Surgical Management of SLAP in Athletes Focus on Biceps Tenodesis
The surgical management of superior labral anterior-posterior (SLAP) tears in athletes, incorporating discussion of prospective randomized controlled studies and meta-analyses:
Superior labral anterior-posterior (SLAP) tears are common injuries in overhead athletes, causing shoulder pain and decreased athletic performance. Accurate diagnosis and optimal management remain challenging.
The incidence of diagnosed SLAP tears has increased over the past few decades. Studies estimate the diagnosis rate is around 140 per 100,000 people in the general population. Up to 50% of asymptomatic professional baseball pitchers show evidence of SLAP tears on MRI. SLAP repairs account for approximately 10% of all shoulder surgeries.
Snyder et al originally classified SLAP tears into 4 types. Type II lesions are most common, accounting for around 40% of SLAP tears. They involve detachment of the biceps anchor from the glenoid.
Repeated overhead motion is thought to cause traction injury or peel-back mechanism, leading to failure of the biceps-labral complex. Cadaver studies show the complex is under maximal tension during late cocking phase of throwing.
History, physical exam, and imaging aid diagnosis. MRI has moderate sensitivity and specificity – up to 87%. Physical exam maneuvers, including O’Brien’s test, may be more accurate than MRI.
Includes rest, physical therapy, and corticosteroid injections.
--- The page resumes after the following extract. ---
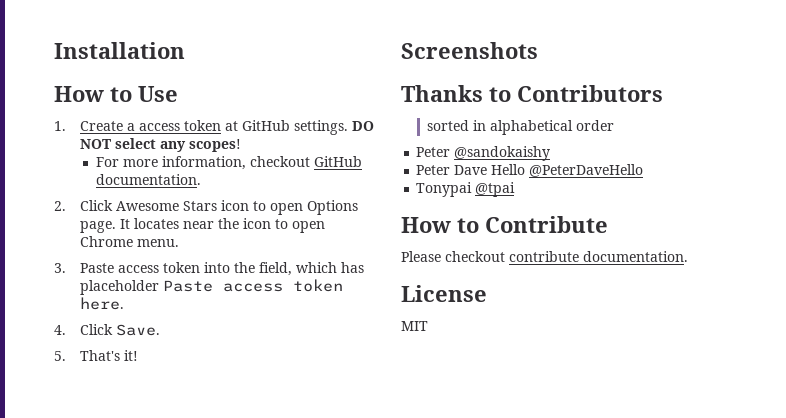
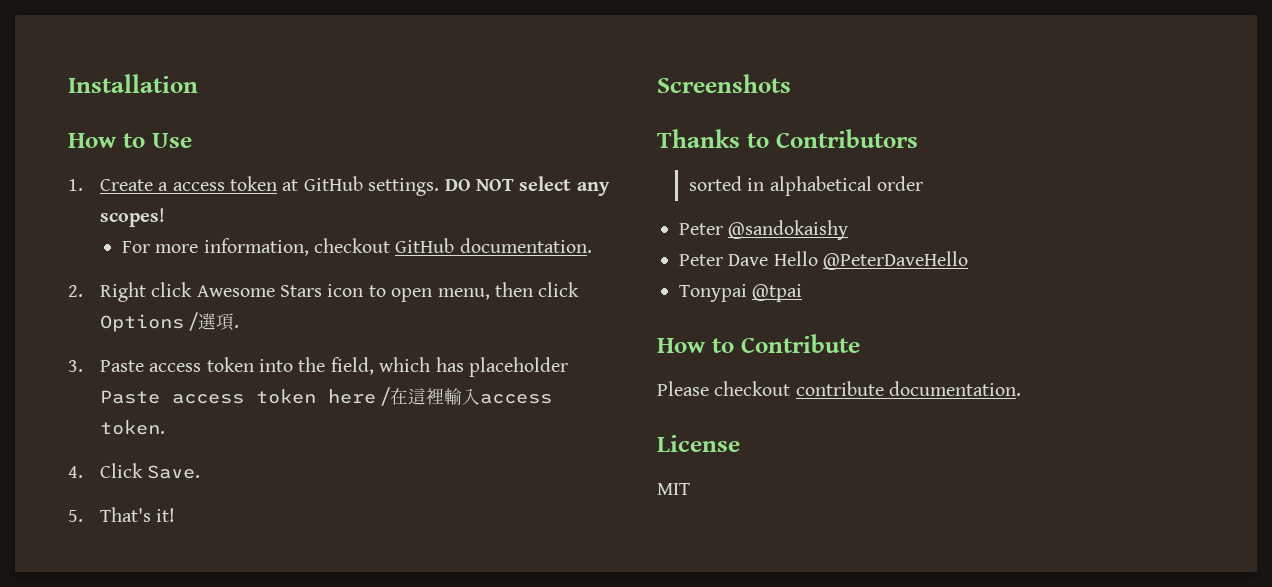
- 2. Click Awesome Stars icon to open Options page. It locates near the icon to open Chrome menu.
+ 2. Right click Awesome Stars icon to open menu, then click Options /選項.
- 3. Paste access token into the field, which has placeholder Paste access token here.
+ 3. Paste access token into the field, which has placeholder Paste access token here /在這裡輸入access token.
Nonoperative treatment allows return to play in 40-85% of patients, with lower rates in high-level athletes.
If nonoperative treatment fails, arthroscopic SLAP repair or biceps tenodesis may be considered.
Systematic reviews and RCTs show biceps tenodesis results in higher return to play rates compared to SLAP repair. In a Level I RCT, Chalmers et al found biceps tenodesis better restored throwing biomechanics. Return to play was 100% with tenodesis versus 63% with SLAP repair.
A Level I RCT by Boileau et al comparing tenodesis techniques found arthroscopic suprapectoral tenodesis had fewer complications than open subpectoral tenodesis, with similar clinical outcomes.
Meta-analysis by Deng et al showed tenodesis allowed return to play in 70% of overhead athletes versus 63% with SLAP repair. Pain scores and range of motion were similar between techniques.
Nonoperative treatment should be exhausted before surgery is considered for management of SLAP tears in athletes. When operative treatment is pursued, current evidence from high-quality RCTs and meta-analyses suggests biceps tenodesis, particularly arthroscopic suprapectoral tenodesis, leads to higher return to play rates and fewer complications compared to SLAP repair. However, 30-40% of athletes may still not return to their pre-injury level of play following surgery. Realistic expectations are important when counseling athletes on management options.